Sun Feb 25, 2018, 08:34 PM
Feb 2018

The Russian mobsters won't be able to take him out there.

 

Motownman78

(491 posts)
8. Federal Prison Min Security isn't
Sun Feb 25, 2018, 10:20 PM
Feb 2018

Have a friend doing 90 months in Talahassee. She has a jo, gets to play softball daily, smoke cigarettes, ect. Not too bad by my standards.

Merlot

(9,696 posts)
7. russian mobsters are easy to find in prision
Sun Feb 25, 2018, 10:00 PM
Feb 2018

and they have a lot of time on their hands. He's probably safer outside of prision.

lindysalsagal

(20,684 posts)
6. excerpt:
Sun Feb 25, 2018, 08:50 PM
Feb 2018


There’s one primary reason that Manafort appears so unwilling to reconcile himself with the unimpeachable reality. For his entire career, he has taken audacious risks and managed to get away with them. His friends describe him as wired to take chances that most rational creatures would avoid. Such is the temperament that leads a person to allegedly launder millions, in a long series of batches, each one a fresh opportunity to get busted by the feds. And it has led him to spend much of his career working on behalf of murderous autocrats, capricious dictators and vengeful oligarchs, like the Angolan insurgent Jonas Savimbi and the Filipino president Ferdinand Marcos. Manafort not only had the skills to bend these characters to his will; he seemingly took pleasure in the challenge of taming and mastering dangerous men. (Trump was the rare strongman he couldn’t quite master.)

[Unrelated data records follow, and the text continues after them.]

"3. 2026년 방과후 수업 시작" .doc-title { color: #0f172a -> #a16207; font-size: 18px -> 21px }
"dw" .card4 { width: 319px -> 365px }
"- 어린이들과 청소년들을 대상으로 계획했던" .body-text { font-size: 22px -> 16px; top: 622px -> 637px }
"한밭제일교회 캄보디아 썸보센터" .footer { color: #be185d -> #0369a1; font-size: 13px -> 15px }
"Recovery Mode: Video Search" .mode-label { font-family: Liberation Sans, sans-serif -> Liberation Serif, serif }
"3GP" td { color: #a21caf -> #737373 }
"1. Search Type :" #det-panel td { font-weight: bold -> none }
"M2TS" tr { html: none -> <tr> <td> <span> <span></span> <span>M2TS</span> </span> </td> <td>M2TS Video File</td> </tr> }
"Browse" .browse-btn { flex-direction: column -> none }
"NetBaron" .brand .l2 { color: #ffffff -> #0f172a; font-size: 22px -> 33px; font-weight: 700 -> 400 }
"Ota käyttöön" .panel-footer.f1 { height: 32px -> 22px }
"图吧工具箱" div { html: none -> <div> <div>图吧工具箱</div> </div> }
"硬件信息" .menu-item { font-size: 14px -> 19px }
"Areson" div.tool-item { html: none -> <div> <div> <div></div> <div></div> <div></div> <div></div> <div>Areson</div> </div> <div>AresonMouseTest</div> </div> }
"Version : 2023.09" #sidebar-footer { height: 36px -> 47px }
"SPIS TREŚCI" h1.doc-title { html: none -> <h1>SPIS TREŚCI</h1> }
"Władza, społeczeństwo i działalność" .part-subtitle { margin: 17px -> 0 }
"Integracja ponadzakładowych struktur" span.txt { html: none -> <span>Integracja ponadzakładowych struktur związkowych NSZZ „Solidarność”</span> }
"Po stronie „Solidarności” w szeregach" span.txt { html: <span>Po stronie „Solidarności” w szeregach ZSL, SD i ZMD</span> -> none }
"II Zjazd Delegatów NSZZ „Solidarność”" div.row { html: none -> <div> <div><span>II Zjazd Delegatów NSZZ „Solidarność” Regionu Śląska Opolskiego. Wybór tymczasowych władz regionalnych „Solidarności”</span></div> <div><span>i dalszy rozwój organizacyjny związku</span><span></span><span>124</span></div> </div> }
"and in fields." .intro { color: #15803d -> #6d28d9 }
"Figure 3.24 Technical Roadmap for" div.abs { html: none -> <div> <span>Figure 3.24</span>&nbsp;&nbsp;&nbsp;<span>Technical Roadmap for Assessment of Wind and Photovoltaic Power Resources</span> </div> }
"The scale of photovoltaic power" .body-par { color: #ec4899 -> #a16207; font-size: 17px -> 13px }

They were in the mud together for years—and when their alleged misdeeds were finally exposed by Mueller, Manafort could reasonably have convinced himself that Gates would remain loyal to the end. But now Gates has peeled away from his father figure, and that couldn’t be any worse for Manafort.

Whatever blanks remain in Mueller’s narrative, Gates can fill them. If there are any weaknesses in the existing evidence, Gates can bolster them. With their intimate history and Gates’s long immersion in the crevices of Manafort’s finances and political dealings, he’s pure prosecutorial gold. With the next turns of the Mueller’s screw, Manafort will be forced into an ultimate reckoning with all the witnesses, all the evidence, all the sentencing guidelines arrayed against him, a belated, harsh reunion with reality.

Tatiana

(14,167 posts)
12. He's going to die in jail.
Sun Feb 25, 2018, 11:17 PM
Feb 2018

Unless he commits suicide -- which apparently, he has threatened to do on at least one occasion.

Azathoth

(4,608 posts)
15. No it isn't. There's always the pardon route
Mon Feb 26, 2018, 03:41 AM
Feb 2018

From everything I've seen, the only reason Trump hasn't already fired Mueller and issued pardons to everyone is because his staff have been lying to him and telling him it's all on the verge of blowing over. Once the fantasy bubble he's in pops, all bets are off.

I'm convinced that Manafort and everyone else will be pardoned the day Jared is indicted.